Teach English in Rural Schools: Throughout the Philippines there is a large emphasis on learning the English language. You will find that, wherever you go, most people will be capable of speaking a bit of English. Children begin taking English courses at a very young age. Unfortunately, this also represents an even sharper divide between urban communities and the relatively poorer rural ones. Without the English education standard in more urban schools, children from rural neighborhoods have a great disadvantage. Volunteer teachers travel out to the more rural schools and help provide the English education to give these children more equal footing.
Deaf Education Project: Children with physical and developmental disabilities often find it more difficult to succeed in a school system that caters to fully abled children. Volunteers in this project work with a local high school that works with deaf children, mentoring the children and assisting the teachers to lead classes in a variety of subjects. Volunteers with this project must have experience working with deaf children. International Sign Language experience is especially desired.

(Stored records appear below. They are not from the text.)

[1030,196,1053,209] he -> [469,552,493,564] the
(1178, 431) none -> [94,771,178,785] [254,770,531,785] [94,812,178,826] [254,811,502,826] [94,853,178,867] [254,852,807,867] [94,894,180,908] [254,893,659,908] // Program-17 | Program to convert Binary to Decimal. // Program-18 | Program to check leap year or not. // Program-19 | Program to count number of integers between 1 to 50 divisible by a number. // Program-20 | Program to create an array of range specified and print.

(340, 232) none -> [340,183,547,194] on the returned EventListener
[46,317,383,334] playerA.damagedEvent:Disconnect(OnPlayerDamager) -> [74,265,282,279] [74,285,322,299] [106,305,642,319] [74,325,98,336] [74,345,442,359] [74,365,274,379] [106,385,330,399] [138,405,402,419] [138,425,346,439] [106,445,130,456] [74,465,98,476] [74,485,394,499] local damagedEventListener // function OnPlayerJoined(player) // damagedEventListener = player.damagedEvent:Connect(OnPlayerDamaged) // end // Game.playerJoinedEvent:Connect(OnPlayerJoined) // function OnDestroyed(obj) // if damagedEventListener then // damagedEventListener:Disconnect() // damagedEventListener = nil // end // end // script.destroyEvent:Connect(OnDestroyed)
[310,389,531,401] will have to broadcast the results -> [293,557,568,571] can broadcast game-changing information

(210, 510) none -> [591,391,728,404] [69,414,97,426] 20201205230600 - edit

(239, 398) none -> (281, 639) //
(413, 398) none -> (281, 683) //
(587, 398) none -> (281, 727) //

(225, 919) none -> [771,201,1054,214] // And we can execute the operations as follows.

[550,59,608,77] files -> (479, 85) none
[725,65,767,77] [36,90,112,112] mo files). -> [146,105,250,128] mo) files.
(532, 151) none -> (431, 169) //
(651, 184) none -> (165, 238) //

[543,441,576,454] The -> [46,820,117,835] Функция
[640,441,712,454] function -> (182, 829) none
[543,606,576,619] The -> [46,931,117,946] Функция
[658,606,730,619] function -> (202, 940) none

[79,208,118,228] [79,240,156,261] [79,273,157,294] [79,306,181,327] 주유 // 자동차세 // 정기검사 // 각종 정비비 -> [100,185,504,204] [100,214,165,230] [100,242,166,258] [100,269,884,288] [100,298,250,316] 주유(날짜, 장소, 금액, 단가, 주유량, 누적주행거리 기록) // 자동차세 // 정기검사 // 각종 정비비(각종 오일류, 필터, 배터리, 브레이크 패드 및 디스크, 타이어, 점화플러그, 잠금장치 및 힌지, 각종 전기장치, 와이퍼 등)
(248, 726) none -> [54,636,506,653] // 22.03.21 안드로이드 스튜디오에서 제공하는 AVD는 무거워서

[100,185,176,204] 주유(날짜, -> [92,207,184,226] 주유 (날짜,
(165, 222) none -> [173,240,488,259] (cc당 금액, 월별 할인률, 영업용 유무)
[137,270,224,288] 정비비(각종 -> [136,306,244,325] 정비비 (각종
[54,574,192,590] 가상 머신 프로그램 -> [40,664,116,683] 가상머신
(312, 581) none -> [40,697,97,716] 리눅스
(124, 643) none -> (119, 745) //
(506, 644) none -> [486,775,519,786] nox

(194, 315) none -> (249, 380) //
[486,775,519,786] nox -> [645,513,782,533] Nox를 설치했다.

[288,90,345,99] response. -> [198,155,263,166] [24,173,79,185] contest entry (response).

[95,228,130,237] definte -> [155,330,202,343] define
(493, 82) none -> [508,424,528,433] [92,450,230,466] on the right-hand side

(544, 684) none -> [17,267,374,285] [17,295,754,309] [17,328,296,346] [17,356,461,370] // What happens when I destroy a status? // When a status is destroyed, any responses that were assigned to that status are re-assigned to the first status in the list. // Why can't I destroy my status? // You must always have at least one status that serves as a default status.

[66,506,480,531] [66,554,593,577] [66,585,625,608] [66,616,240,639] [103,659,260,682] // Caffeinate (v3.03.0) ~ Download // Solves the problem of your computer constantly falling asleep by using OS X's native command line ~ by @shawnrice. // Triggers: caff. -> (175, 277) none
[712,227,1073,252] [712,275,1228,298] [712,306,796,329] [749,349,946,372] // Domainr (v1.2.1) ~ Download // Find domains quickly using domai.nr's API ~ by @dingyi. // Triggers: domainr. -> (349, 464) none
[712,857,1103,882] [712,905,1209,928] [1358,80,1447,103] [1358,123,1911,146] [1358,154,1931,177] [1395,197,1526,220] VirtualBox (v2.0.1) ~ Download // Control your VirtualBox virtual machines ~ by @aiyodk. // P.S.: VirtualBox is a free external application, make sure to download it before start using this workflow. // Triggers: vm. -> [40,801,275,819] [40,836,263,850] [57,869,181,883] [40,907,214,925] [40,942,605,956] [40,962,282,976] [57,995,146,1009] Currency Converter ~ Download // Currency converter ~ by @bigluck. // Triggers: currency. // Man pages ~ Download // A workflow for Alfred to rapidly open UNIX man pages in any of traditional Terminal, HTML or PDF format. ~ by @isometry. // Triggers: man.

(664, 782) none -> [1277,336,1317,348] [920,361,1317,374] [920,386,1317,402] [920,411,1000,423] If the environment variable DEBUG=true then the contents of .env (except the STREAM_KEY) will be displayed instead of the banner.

Community Center: Volunteering with the VFV Community Center provides one of the most open venues for volunteers. The Community Center offers many different services to the surrounding community and volunteers are free to participate in whichever ones pique their interest or match their skill set. The Center handles literally dozens of community based programs in everything from day care, to job skills courses, to “mothers clubs” and outreach programs.
Rehabilitation Center: The relatively high poverty rate in the Philippines can lead to many problems. In some cases this manifests itself in an increasing crime rate, especially among boys and young men who turn to petty theft as a means of obtaining money. ELI works in conjunction with social workers to assign male volunteers to work with boys and young men at the Regional Rehabilitation Center for Youth in the Tacloban suburb of Tanauan. The center houses up to 50 boys at a time who have committed crimes as minors and are either waiting for their trials or are working to rehabilitate and enter the work force as responsible members of the community. Volunteers don’t necessarily need experience or formal training, but should be enthusiastic and exhibit a high level of initiative. This placement accepts male volunteers only.
Construction: One way to provide a very tangible benefit to the local community is to become involved in a construction project. By actually hammering nails and putting up walls, volunteers get to directly see the improvement in the lives of members of the local communities. Participants work with trained construction workers to build schools, orphanages, and homes in and around Tacloban City.